▶ Material to process
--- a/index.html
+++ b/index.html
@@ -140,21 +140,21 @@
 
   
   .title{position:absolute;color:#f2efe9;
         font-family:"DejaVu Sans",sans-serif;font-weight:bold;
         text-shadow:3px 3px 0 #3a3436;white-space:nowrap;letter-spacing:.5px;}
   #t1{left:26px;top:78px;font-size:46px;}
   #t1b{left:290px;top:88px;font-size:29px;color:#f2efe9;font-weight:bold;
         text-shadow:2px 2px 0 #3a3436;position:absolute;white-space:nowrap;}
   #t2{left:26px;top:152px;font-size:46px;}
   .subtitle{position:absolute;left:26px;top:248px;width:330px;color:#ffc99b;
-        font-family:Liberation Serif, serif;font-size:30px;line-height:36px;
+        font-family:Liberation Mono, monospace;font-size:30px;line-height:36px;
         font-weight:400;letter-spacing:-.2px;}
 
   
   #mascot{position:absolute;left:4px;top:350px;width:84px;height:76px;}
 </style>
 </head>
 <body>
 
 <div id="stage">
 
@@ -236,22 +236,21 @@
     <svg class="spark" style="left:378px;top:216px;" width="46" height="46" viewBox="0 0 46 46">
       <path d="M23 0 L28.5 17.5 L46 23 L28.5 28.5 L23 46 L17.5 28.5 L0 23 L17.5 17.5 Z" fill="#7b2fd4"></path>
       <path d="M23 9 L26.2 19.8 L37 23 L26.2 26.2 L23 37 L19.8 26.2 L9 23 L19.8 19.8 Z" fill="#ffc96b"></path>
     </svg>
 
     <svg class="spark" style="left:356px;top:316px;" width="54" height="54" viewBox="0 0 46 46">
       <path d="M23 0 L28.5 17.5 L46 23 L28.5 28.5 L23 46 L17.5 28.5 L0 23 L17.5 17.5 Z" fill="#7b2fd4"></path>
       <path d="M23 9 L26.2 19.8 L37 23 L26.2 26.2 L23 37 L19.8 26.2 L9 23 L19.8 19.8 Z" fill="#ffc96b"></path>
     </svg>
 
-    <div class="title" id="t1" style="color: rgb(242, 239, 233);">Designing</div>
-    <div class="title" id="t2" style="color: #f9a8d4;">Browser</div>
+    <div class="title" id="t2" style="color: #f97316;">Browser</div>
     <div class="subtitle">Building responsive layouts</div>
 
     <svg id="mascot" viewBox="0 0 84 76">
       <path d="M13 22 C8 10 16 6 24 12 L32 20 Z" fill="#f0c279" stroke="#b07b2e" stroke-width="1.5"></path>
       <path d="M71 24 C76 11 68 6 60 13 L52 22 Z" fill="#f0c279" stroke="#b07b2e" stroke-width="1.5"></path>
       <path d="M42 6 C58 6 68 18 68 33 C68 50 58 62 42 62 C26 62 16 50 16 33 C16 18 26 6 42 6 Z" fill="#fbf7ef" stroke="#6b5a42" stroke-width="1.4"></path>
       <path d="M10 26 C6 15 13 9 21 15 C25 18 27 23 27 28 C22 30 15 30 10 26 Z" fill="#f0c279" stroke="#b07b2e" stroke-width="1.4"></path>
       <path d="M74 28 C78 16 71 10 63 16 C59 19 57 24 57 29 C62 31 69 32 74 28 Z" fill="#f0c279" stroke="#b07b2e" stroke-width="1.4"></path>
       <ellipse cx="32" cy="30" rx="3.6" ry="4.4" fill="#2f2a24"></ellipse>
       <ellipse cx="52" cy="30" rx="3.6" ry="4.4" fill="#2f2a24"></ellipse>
--
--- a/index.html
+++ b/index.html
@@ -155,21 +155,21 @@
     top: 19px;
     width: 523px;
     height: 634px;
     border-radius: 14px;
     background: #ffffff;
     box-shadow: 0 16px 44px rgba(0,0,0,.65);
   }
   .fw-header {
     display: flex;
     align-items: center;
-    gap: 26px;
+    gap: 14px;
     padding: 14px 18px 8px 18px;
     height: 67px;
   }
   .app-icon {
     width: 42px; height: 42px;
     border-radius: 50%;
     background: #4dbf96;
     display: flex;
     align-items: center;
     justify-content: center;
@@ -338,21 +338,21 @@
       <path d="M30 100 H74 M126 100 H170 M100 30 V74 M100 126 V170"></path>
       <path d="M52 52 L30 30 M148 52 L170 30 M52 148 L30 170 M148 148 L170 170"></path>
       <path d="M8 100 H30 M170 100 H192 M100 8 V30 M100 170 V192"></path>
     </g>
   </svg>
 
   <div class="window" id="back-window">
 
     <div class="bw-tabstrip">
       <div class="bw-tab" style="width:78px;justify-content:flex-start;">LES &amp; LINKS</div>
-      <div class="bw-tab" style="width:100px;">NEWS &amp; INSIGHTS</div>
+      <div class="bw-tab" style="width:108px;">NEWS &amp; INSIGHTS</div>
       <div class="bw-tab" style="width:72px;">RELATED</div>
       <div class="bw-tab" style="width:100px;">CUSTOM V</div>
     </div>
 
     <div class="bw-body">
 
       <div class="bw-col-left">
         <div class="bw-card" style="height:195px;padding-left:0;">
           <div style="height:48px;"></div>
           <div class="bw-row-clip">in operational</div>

▶ What you have to do
Within the data above, how many lines include the string "border"? Answer with the number by itself.

▶ The completed task
2